DESCRIPTION OF THE TASK: All lines from the one holding "Clear Whey Isolate" down to the last line of the entries are to be reproduced exactly, with no other lines.
▬▬▬▬▬▬
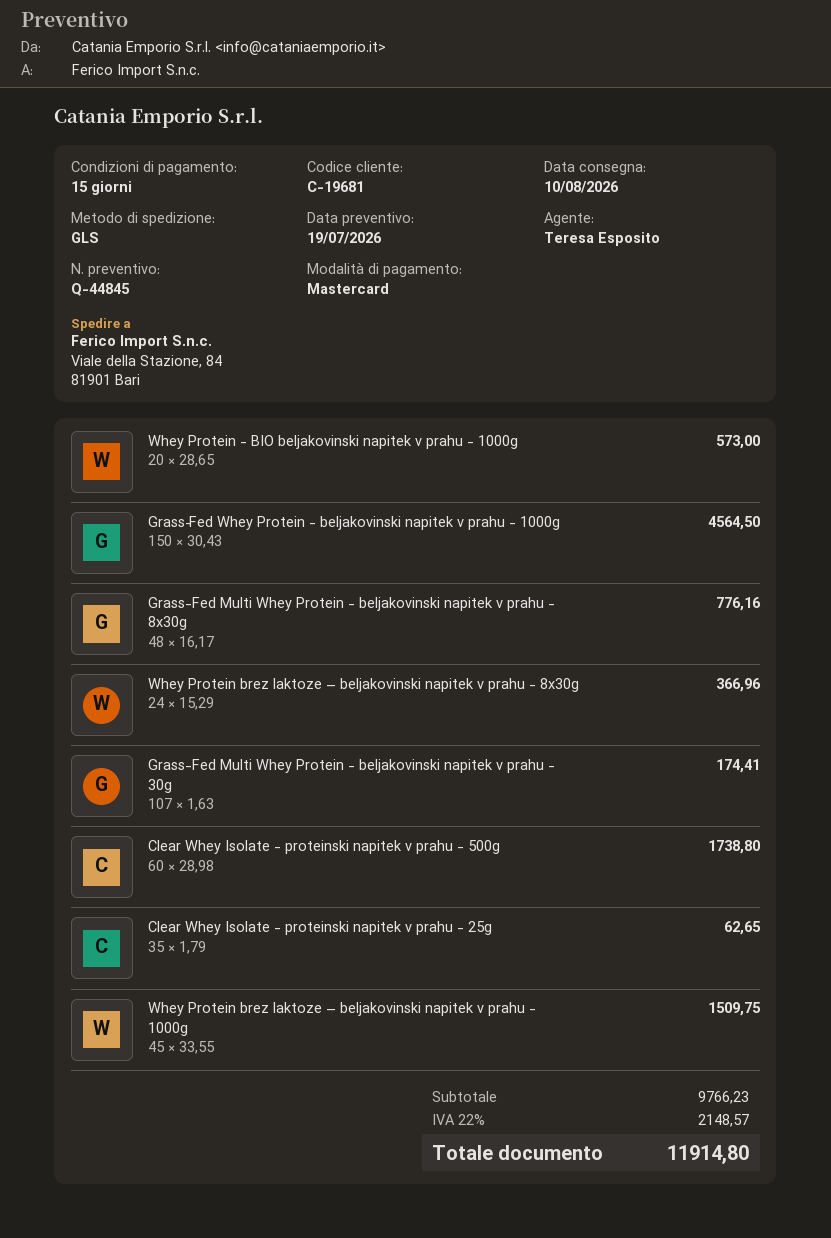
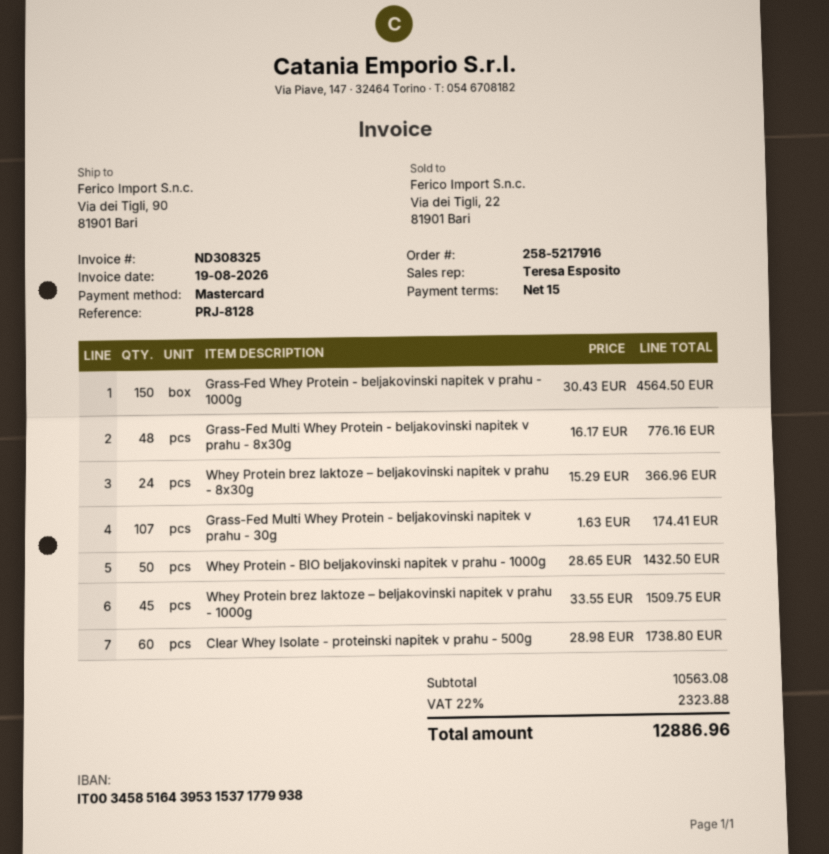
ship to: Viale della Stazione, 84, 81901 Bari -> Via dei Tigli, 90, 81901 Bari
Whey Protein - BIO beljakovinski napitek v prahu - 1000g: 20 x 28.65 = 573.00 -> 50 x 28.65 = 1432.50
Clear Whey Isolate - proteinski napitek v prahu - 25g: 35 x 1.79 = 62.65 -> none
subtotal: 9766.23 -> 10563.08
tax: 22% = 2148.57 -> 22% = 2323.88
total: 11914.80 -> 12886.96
▬▬▬▬▬▬
ANSWER TO THE EXERCISE:
Clear Whey Isolate - proteinski napitek v prahu - 25g: 35 x 1.79 = 62.65 -> none
subtotal: 9766.23 -> 10563.08
tax: 22% = 2148.57 -> 22% = 2323.88
total: 11914.80 -> 12886.96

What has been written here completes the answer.